Me gusta Blanca Bersátegui. Me quedo con su sonrisa y su rostro y maneras maternales. De Berna González Harbour me quedo con su mirada, igualita que la de un personaje de cómic triste, así como con ojos canica con tejado de cejas a dos aguas. De Fernando Rodríguez Lafuente solo recuerdo las gafas, y de Sergio Vila-Sanjuán, la certeza en cada sílaba pronunciada de que, efectivamente, es catalán. También su ímpetu e ilusión.

Blanca Berasategui, Berna González Harbour, Andrés Fernánde Rubio, Fernando Rodríguez Lafuente, Sergio VilaSanjuán

Blanca Berasategui, Berna González Harbour, Andrés Fernández Rubio, Fernando Rodríguez Lafuente, Sergio Vila-Sanjuán (ANTHONY COYLE)

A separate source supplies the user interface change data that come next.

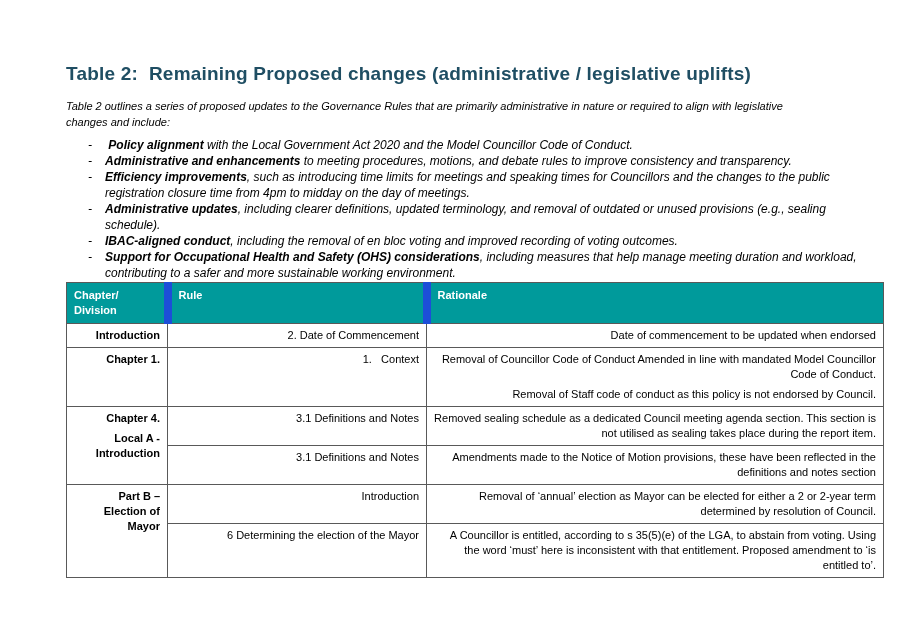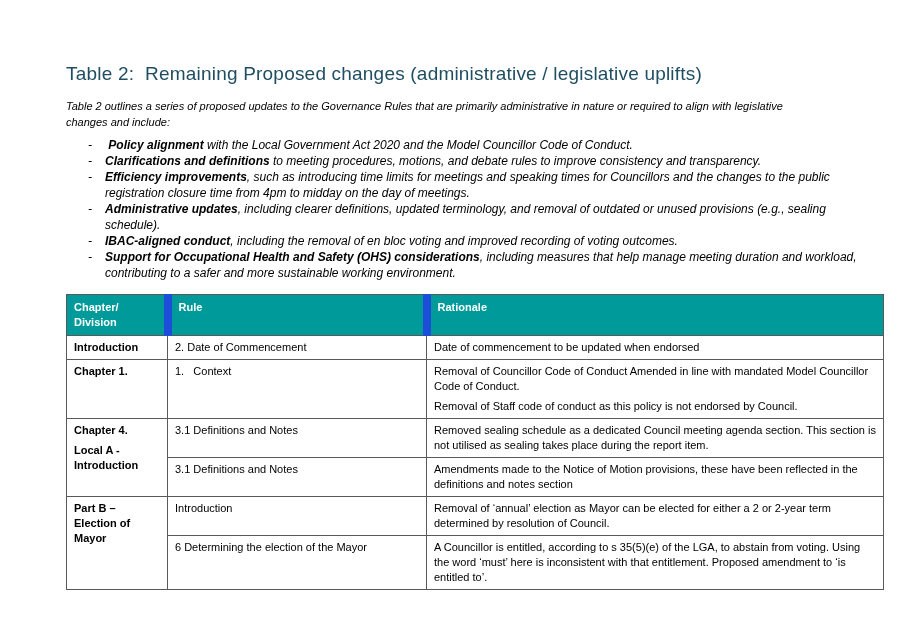--- a/index.html
+++ b/index.html
@@ -25,7 +25,7 @@
     margin: 62px 0 0 0;
     font-size: 19px;
     line-height: 23px;
-    font-weight: 400;
+    font-weight: 700;
     letter-spacing: 0.2px;
     color: #1f4e63;
   }

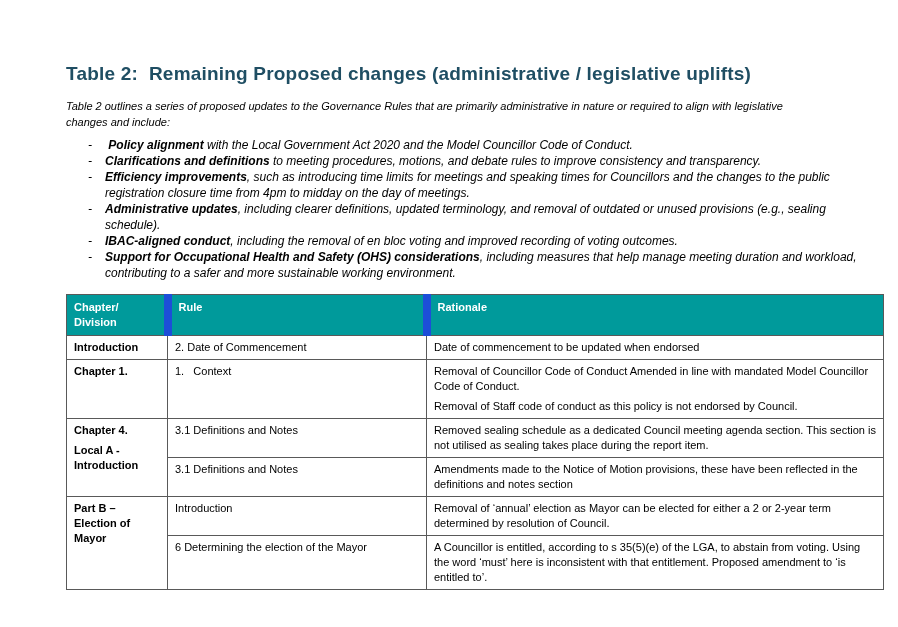--- a/index.html
+++ b/index.html
@@ -99,7 +99,7 @@
     </li>
     <li>
       <span class="dash">-</span>
-      <span class="btext"><b>Clarifications and definitions</b><span> to meeting procedures, motions, and debate rules to improve consistency and transparency.</span></span>
+      <span class="btext"><b>Administrative and enhancements</b><span> to meeting procedures, motions, and debate rules to improve consistency and transparency.</span></span>
     </li>
     <li>
       <span class="dash">-</span>

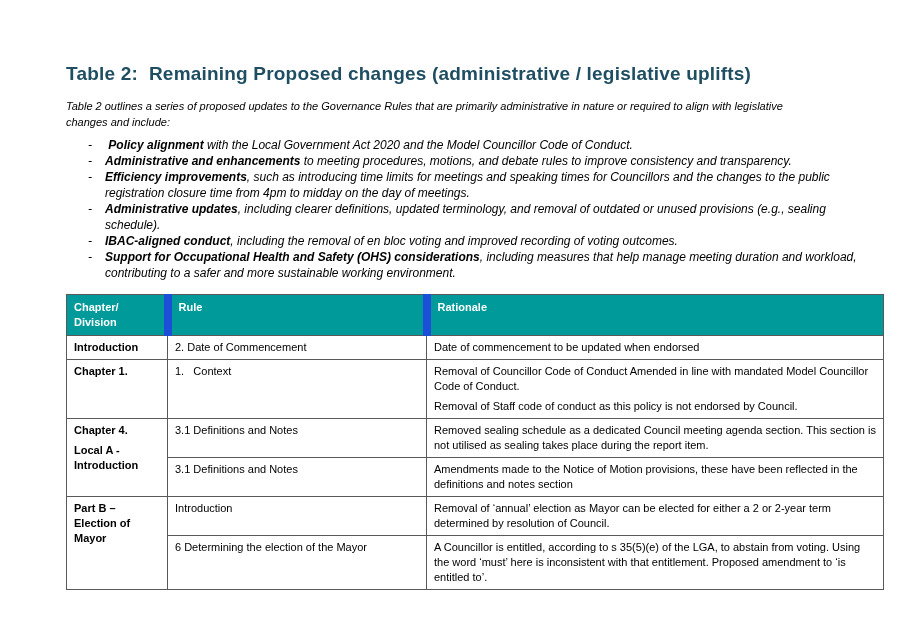--- a/index.html
+++ b/index.html
@@ -54,7 +54,7 @@
   .bullets b { font-weight: bold; }
 
   table.gov {
-    margin-top: 13px;
+    margin-top: 1px;
     border-collapse: collapse;
     table-layout: fixed;
     width: 817px;

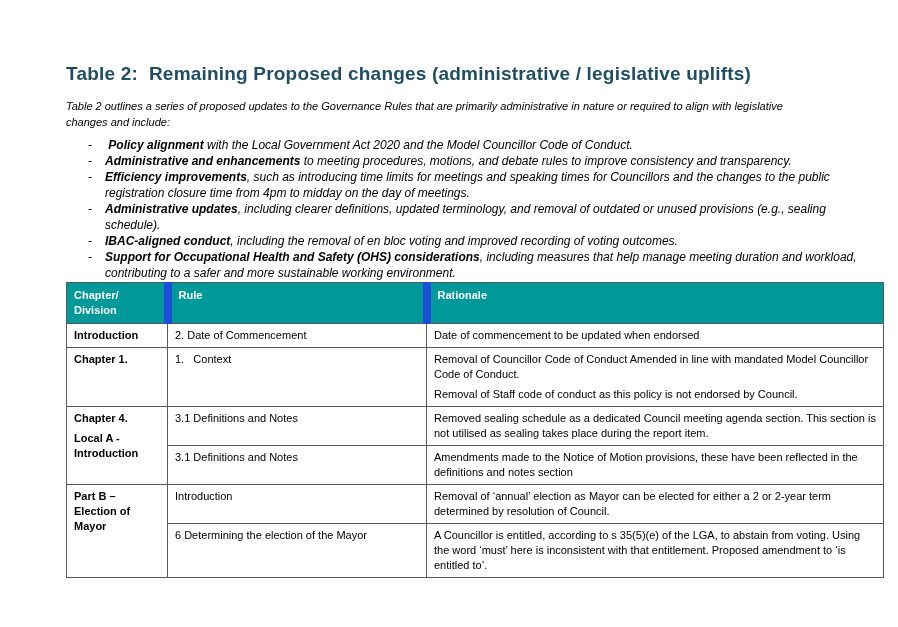--- a/index.html
+++ b/index.html
@@ -76,6 +76,7 @@
     border: 1px solid #595959;
     vertical-align: top;
     padding: 4px 7px 4px 7px;
+    text-align: right;
   }
   td.chapter { font-weight: bold; }
   table.gov p { margin: 0; }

El tiempo se escapa mientras yo me escapo (por dentro), preguntándome por qué siempre esta clase de charlas terminan tomando la empedrada cuesta abajo de Papel vs Internet, El Combate del Siglo. El papel se ha muerto. El papel no se ha muerto. Internet ya está aquí. Ahora molamos más porque el público es libre, hay más oferta y nos eligen. Ahora hay más debate. Internet tiene una deontología propia. Ya no somos dioses.

Etc.

La idea más interesante de la tarde la firma el representante del ABC Cultural: “En el futuro el periódico ya no va a vender información, sino influencia. A los suplementos les podría pasar esto mismo. A pesar de los blogs e Internet, la gente sigue buscando la jerarquía”. La frase la ha dicho el mismo hombre que, efectivamente, hace un rato había dicho que el futuro no existe. La única certeza de todo este embrollo sigue siendo la misma que repetían mis profesores hace diez años, cuando aterricé en la facultad de periodismo: no tenemos ni idea de la que se nos viene encima. Por el camino, el milagro de fabricar un periódico cada día sigue siendo posible. Que ya es mucho.